━━━ Data in this exercise ━━━

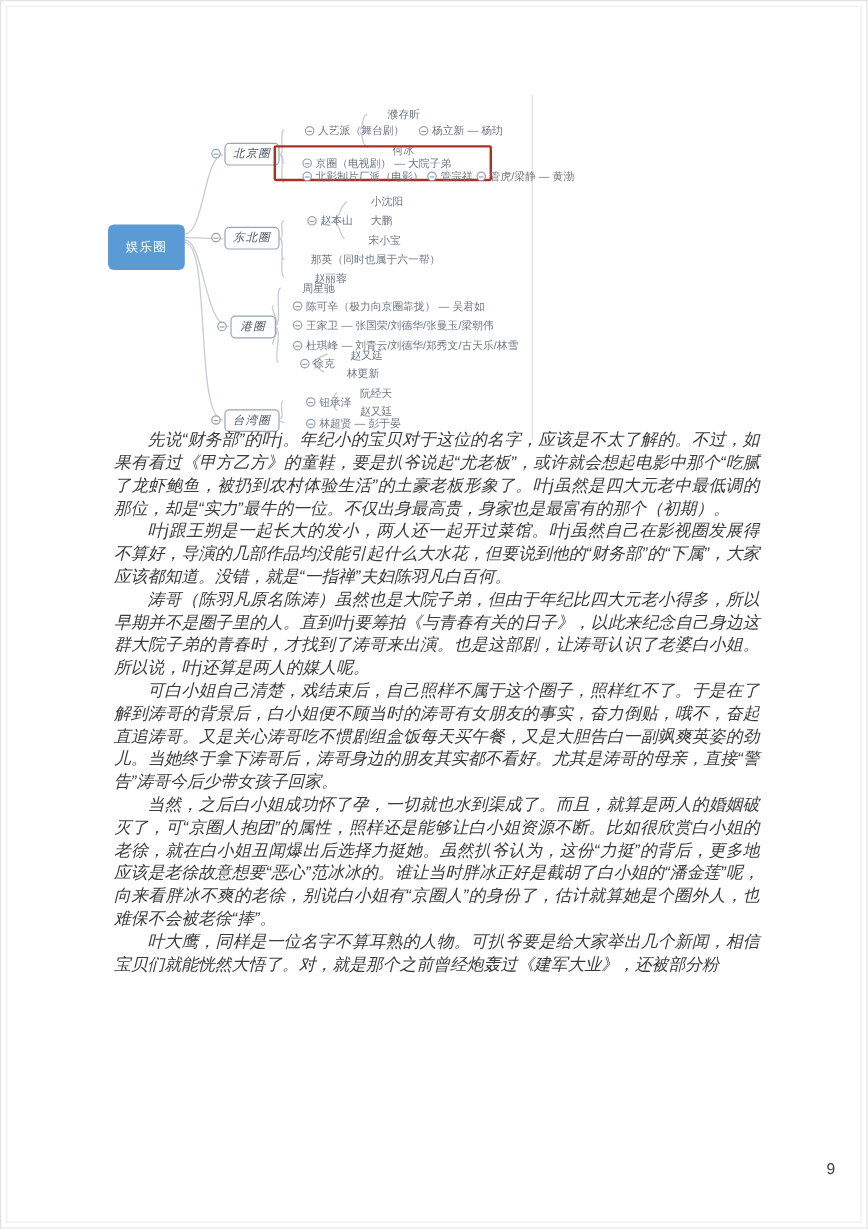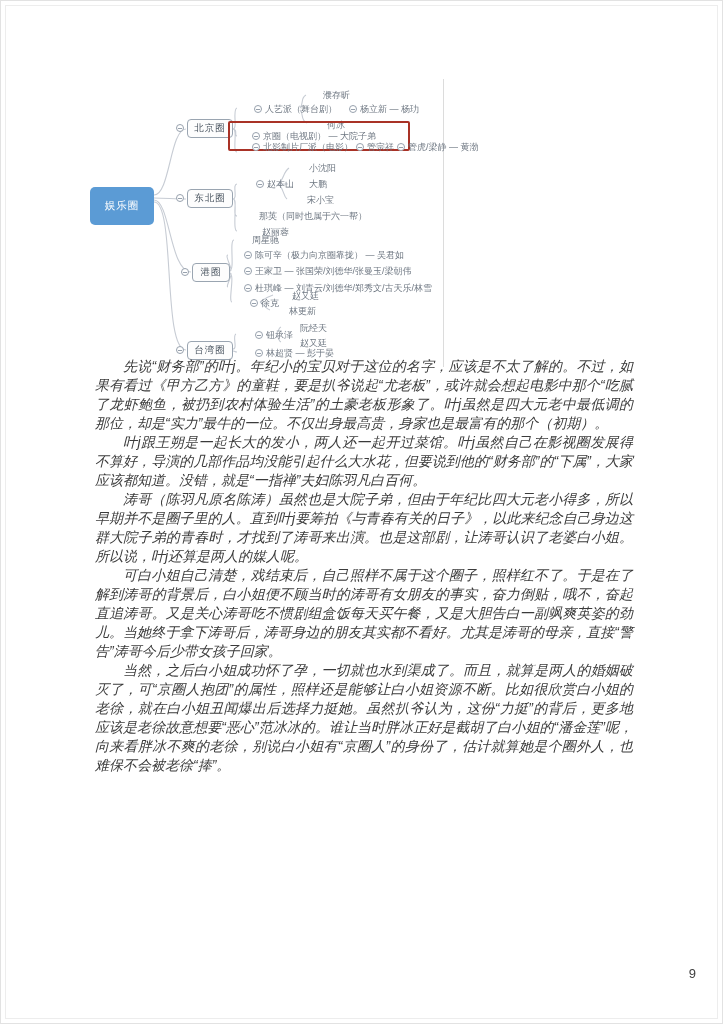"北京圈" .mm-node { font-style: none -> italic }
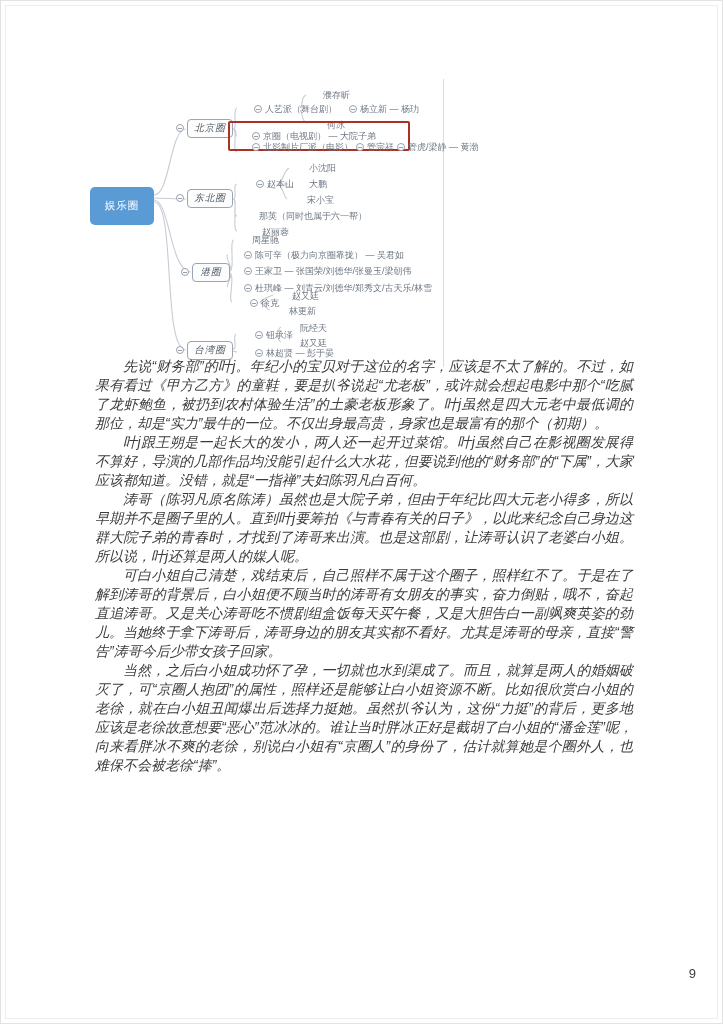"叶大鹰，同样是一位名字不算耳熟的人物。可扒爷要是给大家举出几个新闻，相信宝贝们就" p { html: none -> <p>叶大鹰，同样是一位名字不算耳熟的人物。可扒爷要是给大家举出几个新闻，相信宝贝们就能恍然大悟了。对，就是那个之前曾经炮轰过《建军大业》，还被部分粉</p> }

━━━
━━━ Data in this exercise ━━━

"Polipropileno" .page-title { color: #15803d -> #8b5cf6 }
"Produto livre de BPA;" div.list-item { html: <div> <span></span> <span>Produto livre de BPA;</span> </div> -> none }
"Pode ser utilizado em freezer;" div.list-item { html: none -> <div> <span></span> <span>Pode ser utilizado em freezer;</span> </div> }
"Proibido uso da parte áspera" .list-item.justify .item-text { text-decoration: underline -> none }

━━━
━━━ Data in this exercise ━━━

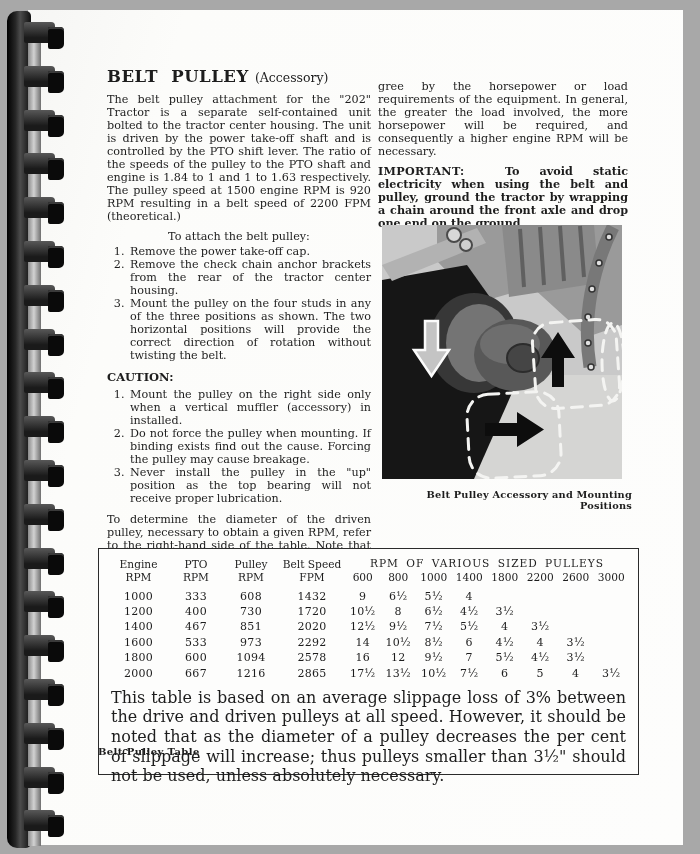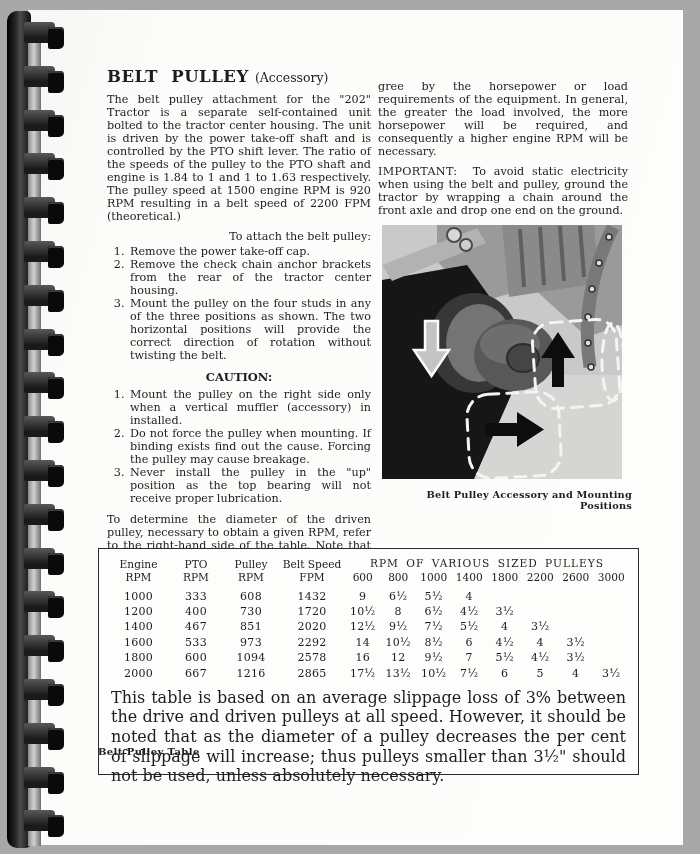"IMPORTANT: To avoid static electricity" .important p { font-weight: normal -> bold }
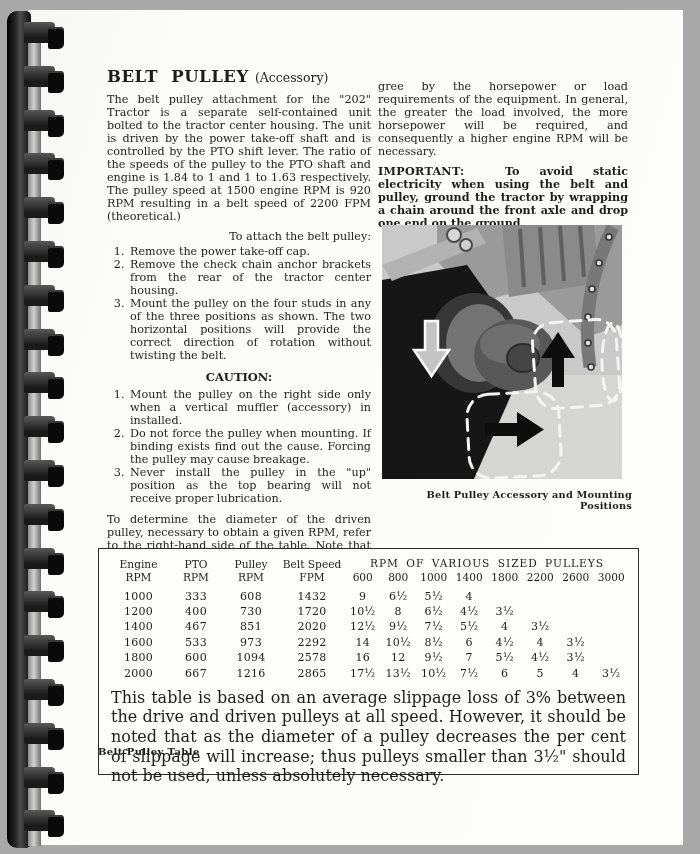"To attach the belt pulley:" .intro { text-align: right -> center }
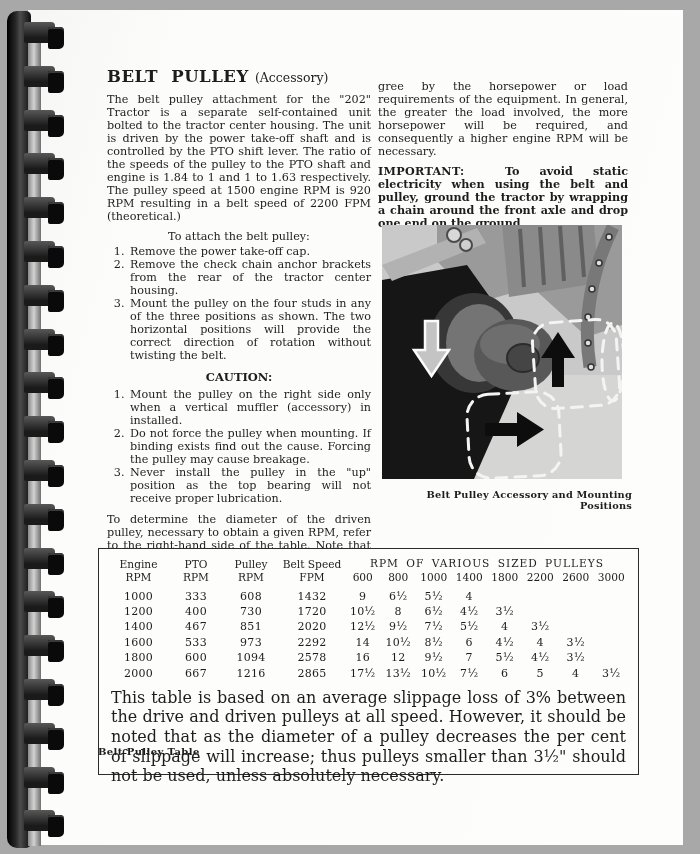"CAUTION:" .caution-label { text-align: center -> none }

━━━

What is required: When you reach the line with "none -> <div>" in the records above, start writing out lines exactly, and stop once the line with "uso da parte" has been written; include nothing else.

Response:
"Pode ser utilizado em freezer;" div.list-item { html: none -> <div> <span></span> <span>Pode ser utilizado em freezer;</span> </div> }
"Proibido uso da parte áspera" .list-item.justify .item-text { text-decoration: underline -> none }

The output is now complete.